I strongly suspect Re-peat is right with his post on the first page, that a gift for melody is intrinsic. I mean, if we look at all the tens of thousands of composers who have lived even in say the last 200 years, only a handful have been able to churn out great melodies one after another. After Tchaikovsky, Chopin, John Williams, Mozart, and some others who made careers out of songwriting for pop, you'd start to struggle to come up with other names.

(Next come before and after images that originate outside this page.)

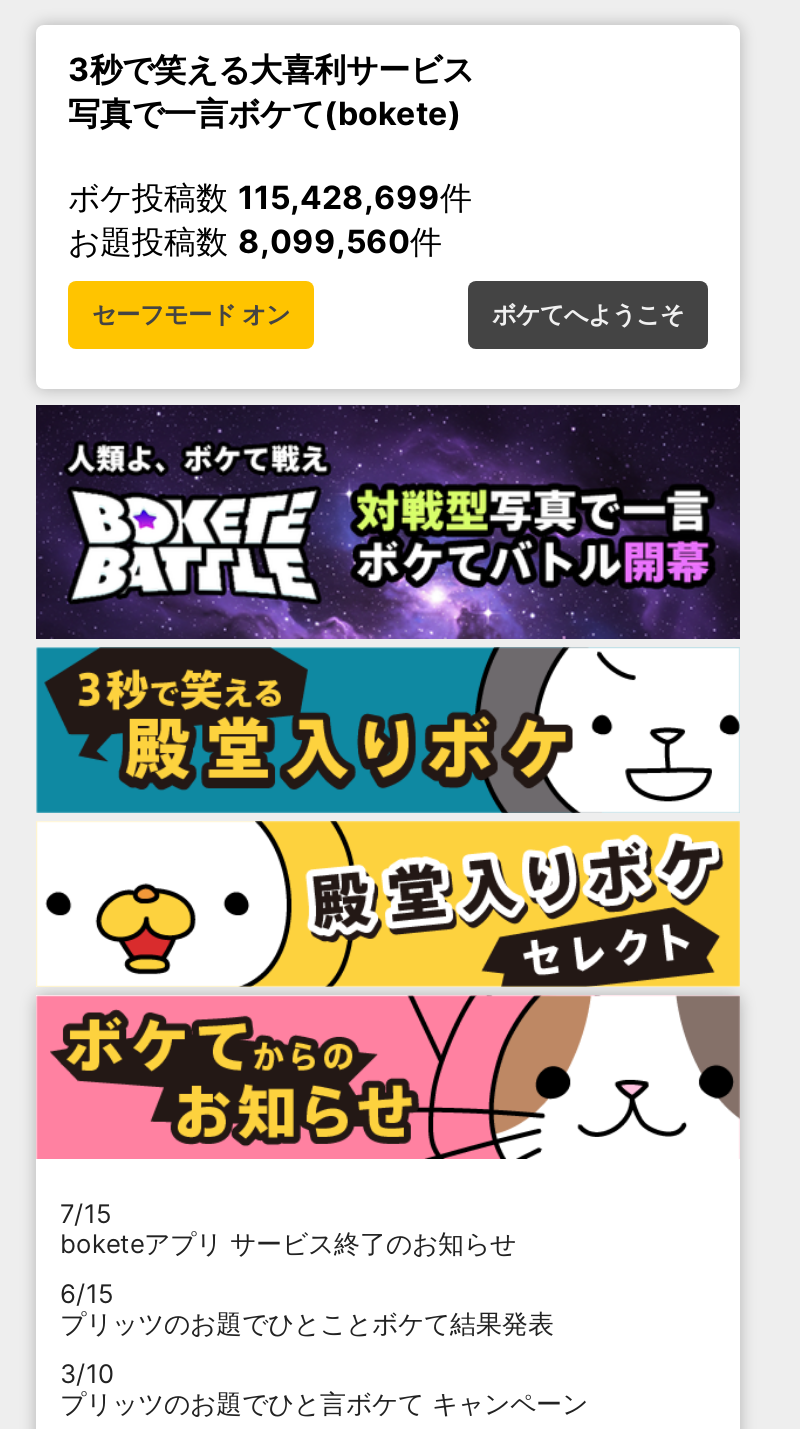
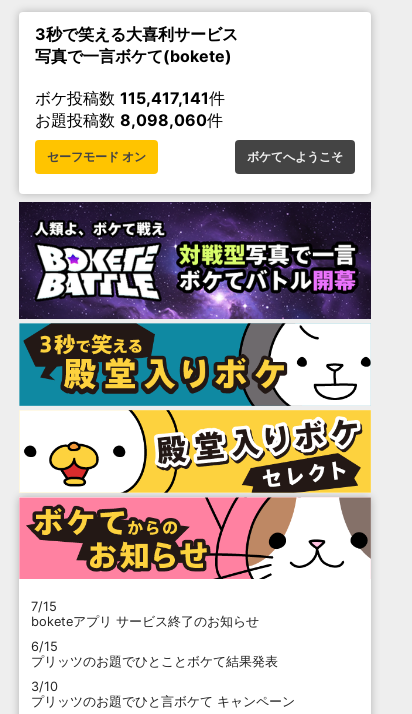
[68,177,472,217] ボケ投稿数115,428,699件 -> [35,88,225,108] ボケ投稿数115,417,141件
[68,221,442,261] お題投稿数8,099,560件 -> [35,110,223,130] お題投稿数8,098,060件

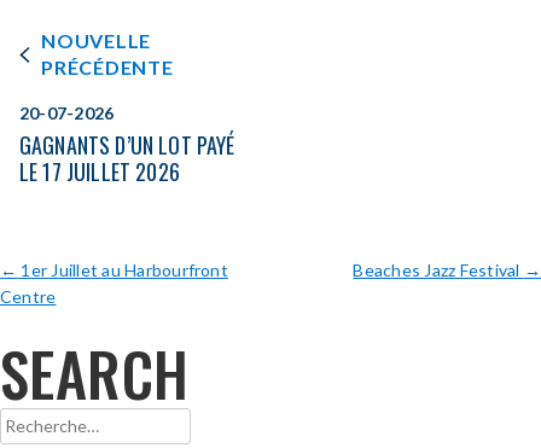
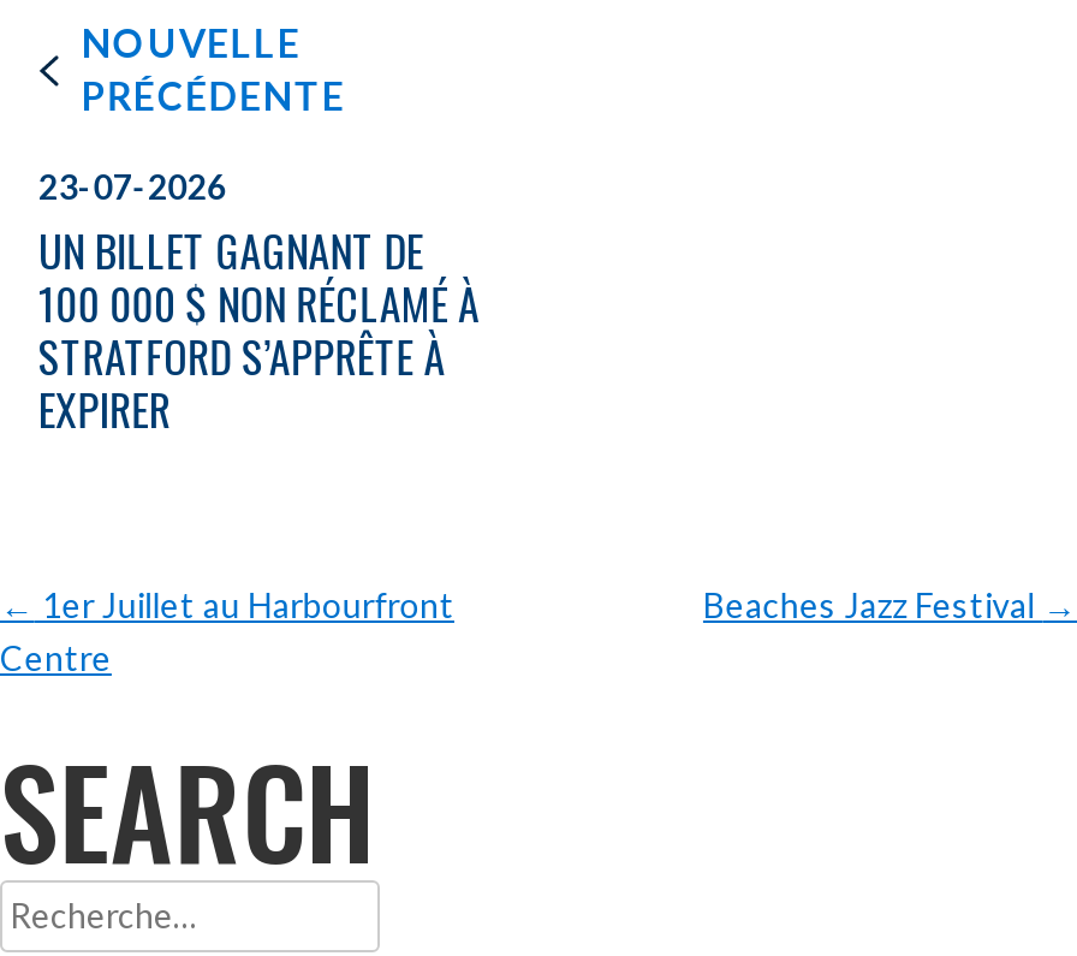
[19,103,235,187] 20-07-2026 | GAGNANTS D’UN LOT PAYÉ | LE 17 JUILLET 2026 -> [38,166,480,440] 23-07-2026 | UN BILLET GAGNANT DE | 100 000 $ NON RÉCLAMÉ À | STRATFORD S’APPRÊTE À | EXPIRER

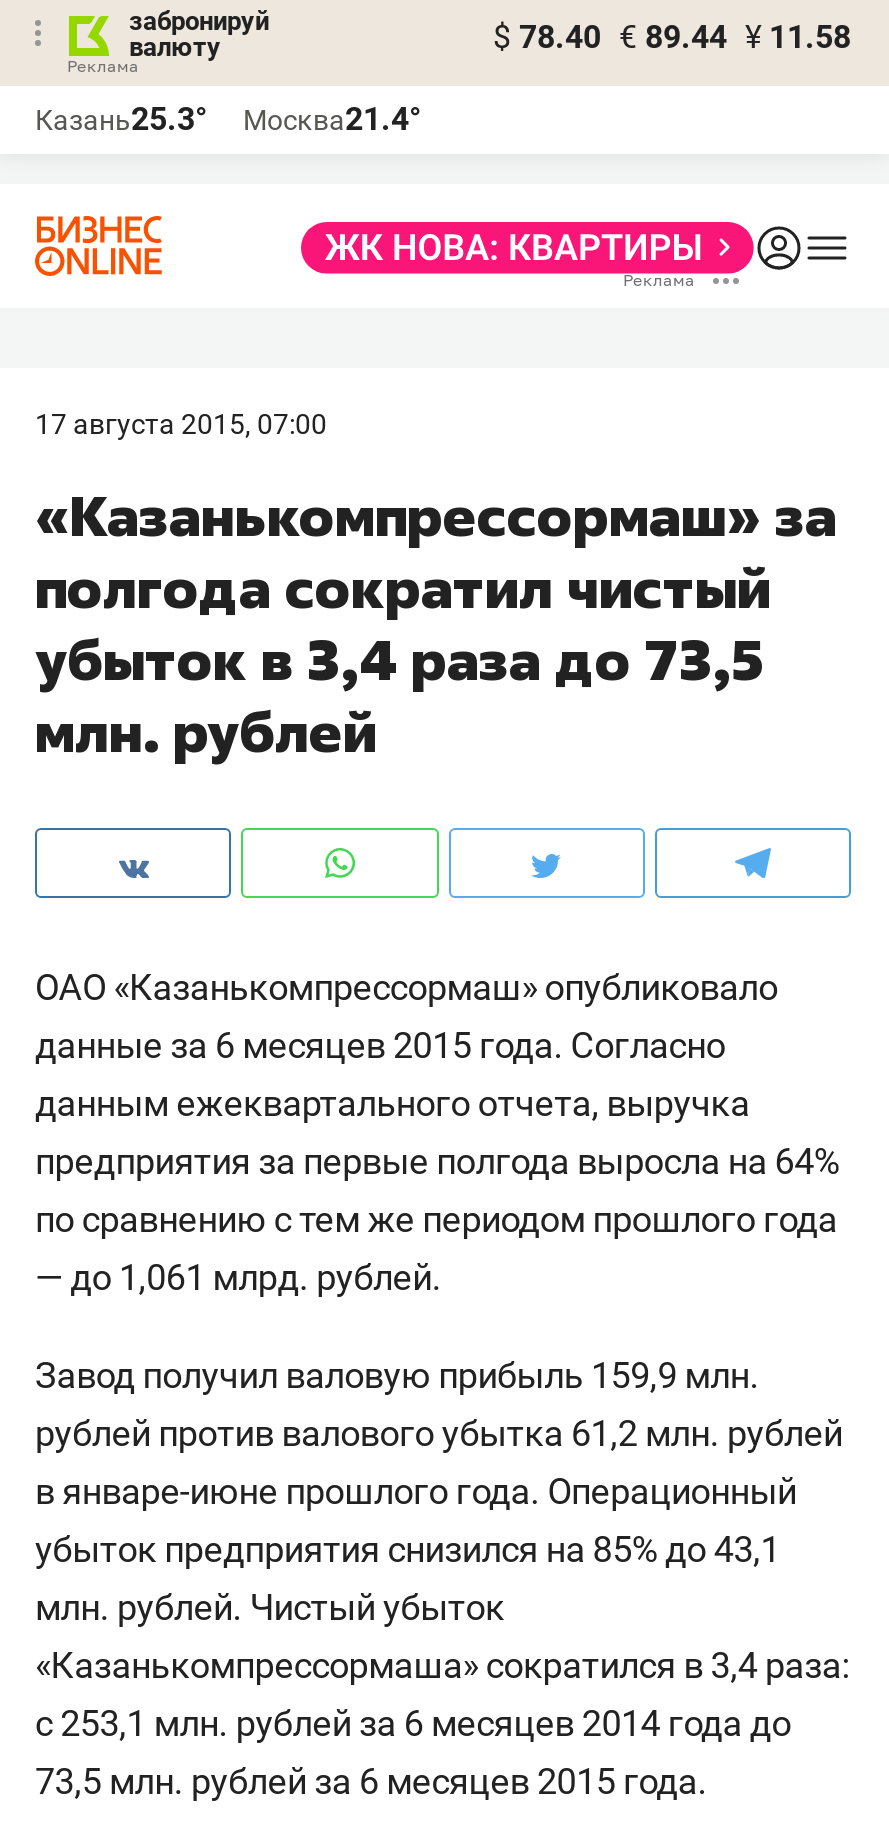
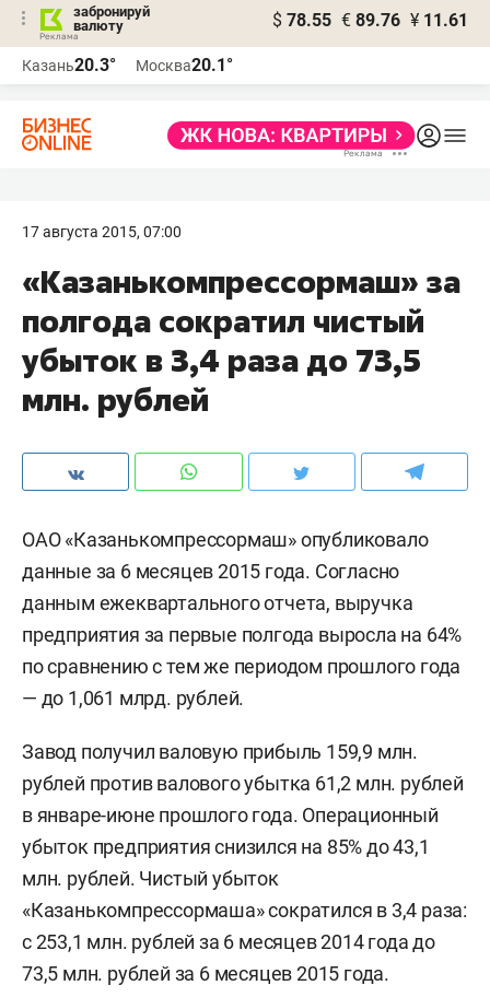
[493,18,851,56] $ 78.40 € 89.44 ¥ 11.58 -> [272,10,468,31] $ 78.55 € 89.76 ¥ 11.61
[35,100,207,138] Казань25.3° -> [22,55,116,75] Казань20.3°
[243,100,421,138] Москва21.4° -> [136,55,233,75] Москва20.1°

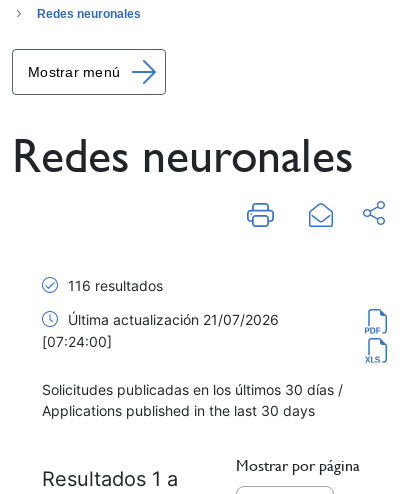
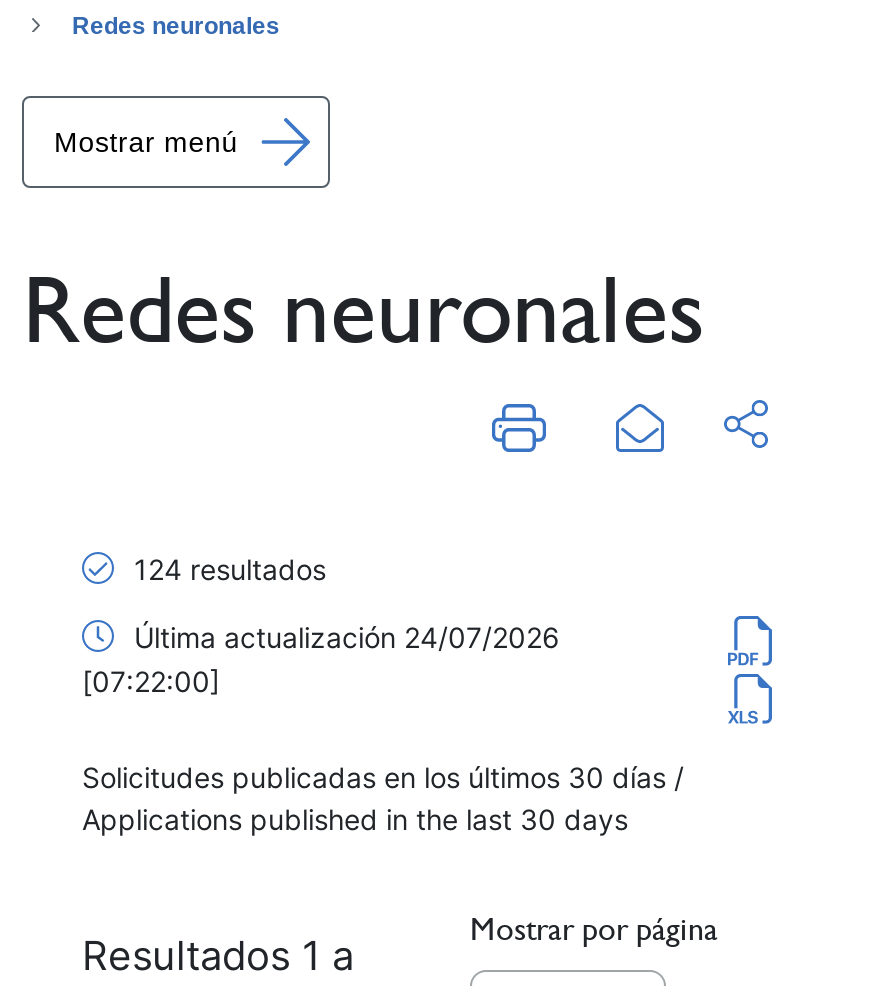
[64,277,163,294] 116 resultados -> [126,551,326,585] 124 resultados
[64,311,279,328] Última actualización 21/07/2026 -> [126,620,560,654] Última actualización 24/07/2026
[42,333,112,350] [07:24:00] -> [82,664,220,698] [07:22:00]

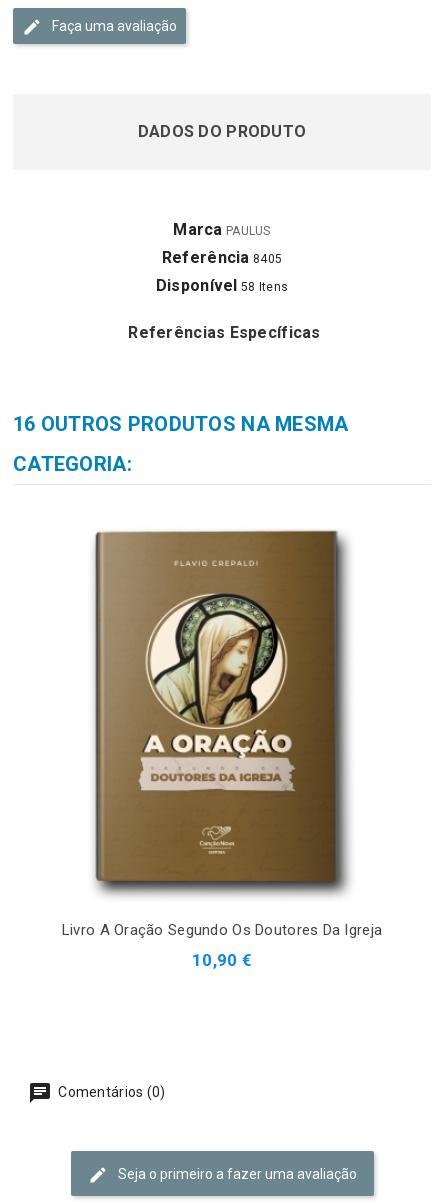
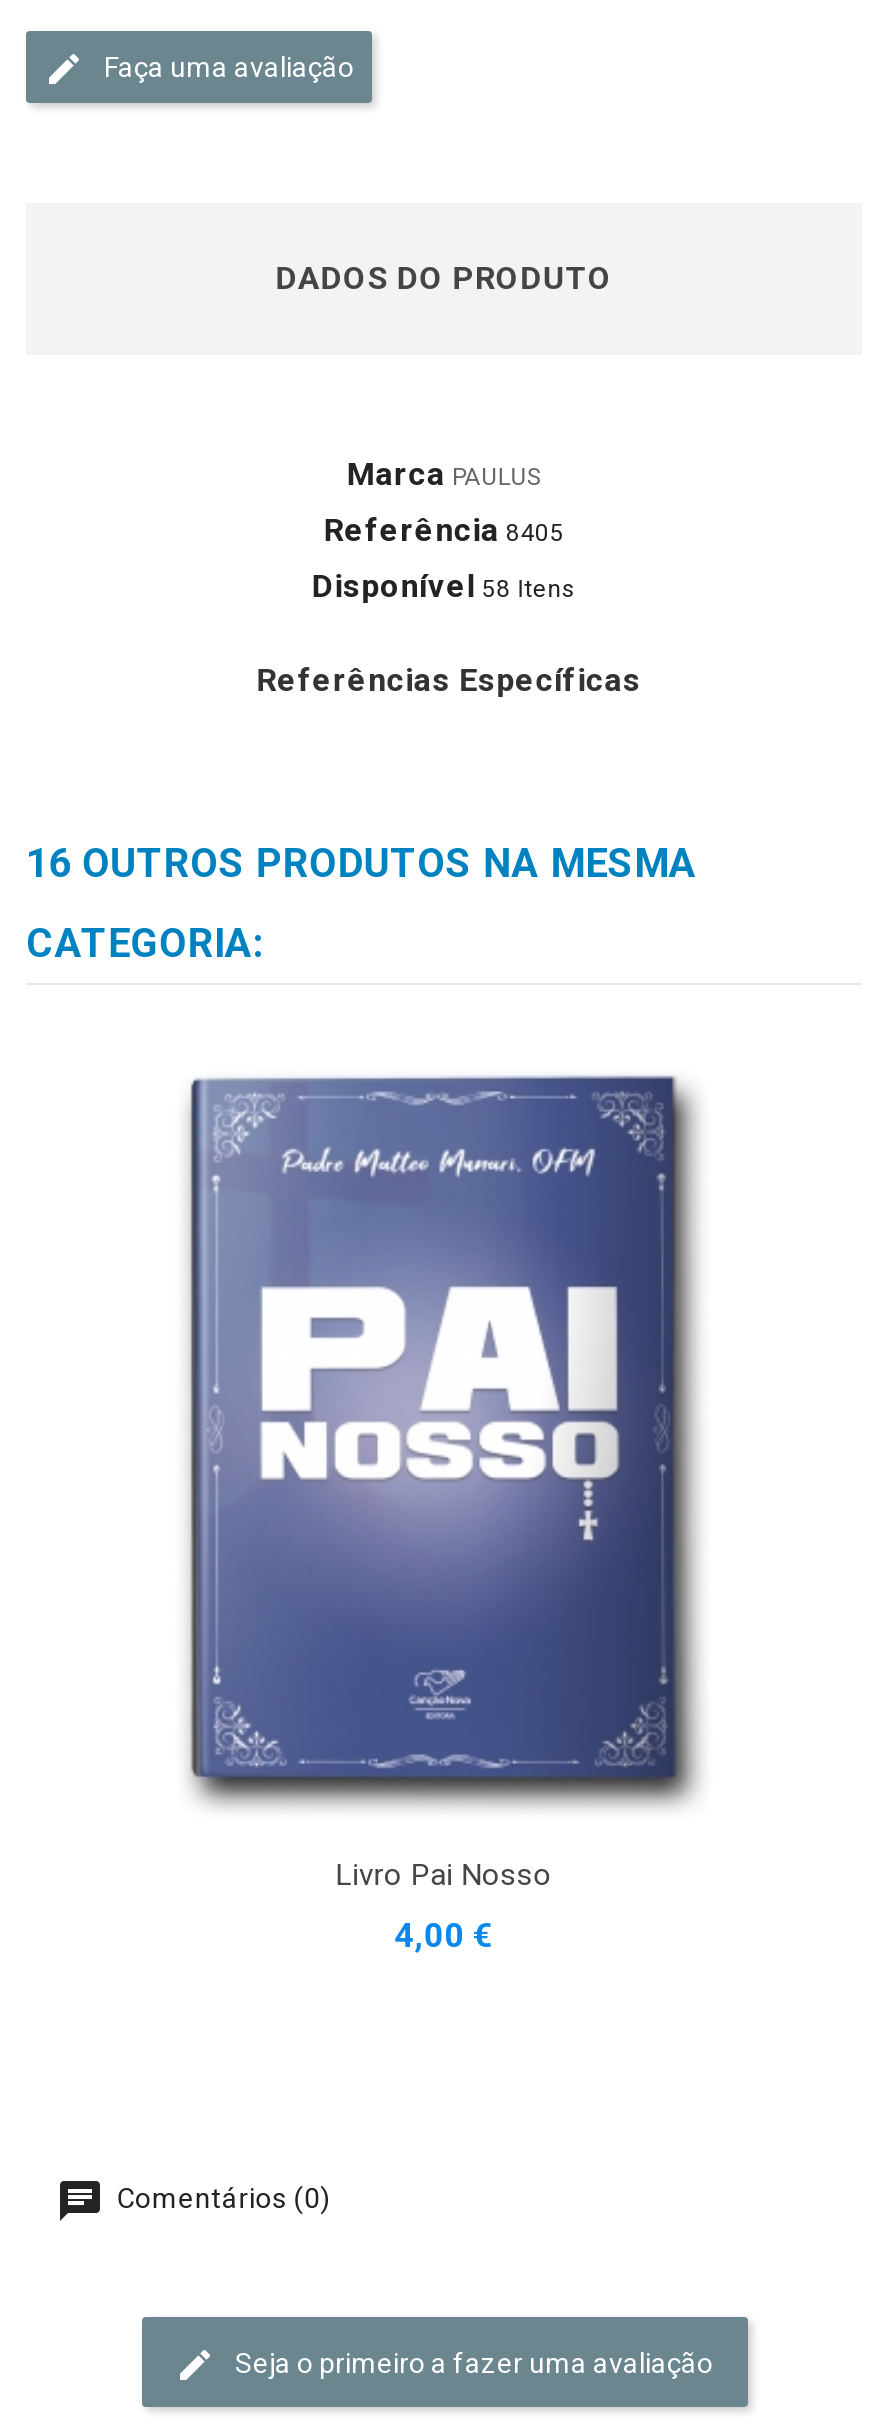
[62,530,382,939] [image] | Livro A Oração Segundo Os Doutores Da Igreja -> [194,1075,676,1893] [image] | Livro Pai Nosso
[192,950,252,970] 10,90 € -> [394,1915,494,1955] 4,00 €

There are probably more working composers alive today than at any other point in time and yet there’s not been an increase in classic melodies being written, in fact it's the opposite I would say. I can't actually remember the last truly great classic melody I've heard since John Williams in the mid 90's (though he has written tons of amazing cues, themes and sub melodies since for sure). So with music creation and the study of composition pretty much opened up to the masses now and with all the books written on the mechanics of melodic writing, where are the new truly great timeless tunes? 

I’ve always thought of the great tunes not so much as having been created by the composer as being discovered or uncovered by him. Almost as if the tunes pre-existed, were always there, but just needed to be found, like stem cells were always there, or radio waves or antibiotics. But it requires a talented person with the right set of skills and instincts to uncover them. I say this because I think one of the ways to define a classic melody is that it just sounds right, no note is wrong or extraneous and you don’t really need the harmony underneath to make it work. It would be an interesting exercise for you composition teachers out there if it were possible but I have a strong suspicion that if you were to play say the beginning of a classic melody, say that classic opening statement of Tchaikovsky’s Piano Concerto to a class of young music students who had never heard it before (possible in today’s world!) but then cut the melody off at a certain point and ask them to go away and try to complete it, I reckon a large percentage would be able to find most of if not all the correct notes. Because I think when it comes to the classic melodies, the notes can only really go one way and I think most of us, even non musicians can instinctively feel that. 

Someone earlier said he didn’t think people were born with melodic talent because he couldn’t see how evolution would favour that sort of talent. Well the most obvious answer would be that largely for a lot of prospective mates, talented mates stand out more than untalented mates whether it’s a talent in dancing, sport, music, comedy or some other achievement that results in recognition etc... and perhaps it’s continued from there? 

Anyway, it is strange that there seems to be a lack of great timeless melodies being written these days but it’s like any creative field in that the percentage of truly great timeless works relative to the entire output in that field is always extremely low. Perhaps there are only so many truly distinctive ways of arranging 12 notes and a regular beat? And when you consider that great melodies are not even based on all those 12 notes, just a selection of them in one or two keys (I mean who ever heard of a 12 tone classic tune right?) perhaps it’s not surprising the well of truly great melodies is drying up. Perhaps there are not many left to discover. Or perhaps we need to really delve seriously into new tuning systems, have instruments with 500 pitches, not 88, to discover new harmonies and melodic possibilities or maybe that’s like wishing for a new colour to be discovered!

Or perhaps we just need to wait for the next John Williams or Tchaikovsky to come along.


----------



## G.E.

> Or perhaps we just need to wait for the next John Williams or Tchaikovsky to come along. Smile



I'm already here..Just kidding :lol:

But seriously...
I don't understand what you people are talking about.I hear AMAZING melodies all the time from a lot of different composers.Have you all stopped listening to music since John Williams was in his prime or what? I've heard some melodies from newer composers that would put John Williams and Tchaikovsky to shame.


----------



## Arbee

Wow, what a thread!

Is talent in the DNA? Of course it is. When exposed to life's tapestry of experience, those with talent (nature) instinctively absorb and process those experiences (nurture) and express their gift via their unique wiring. This is no different IMO to gifted athletes, gifted entrepeneurs, gifted chefs or gifted scientists. Some folk are just wired to suit a particular activity or pattern of thought, just give them a start and watch them go.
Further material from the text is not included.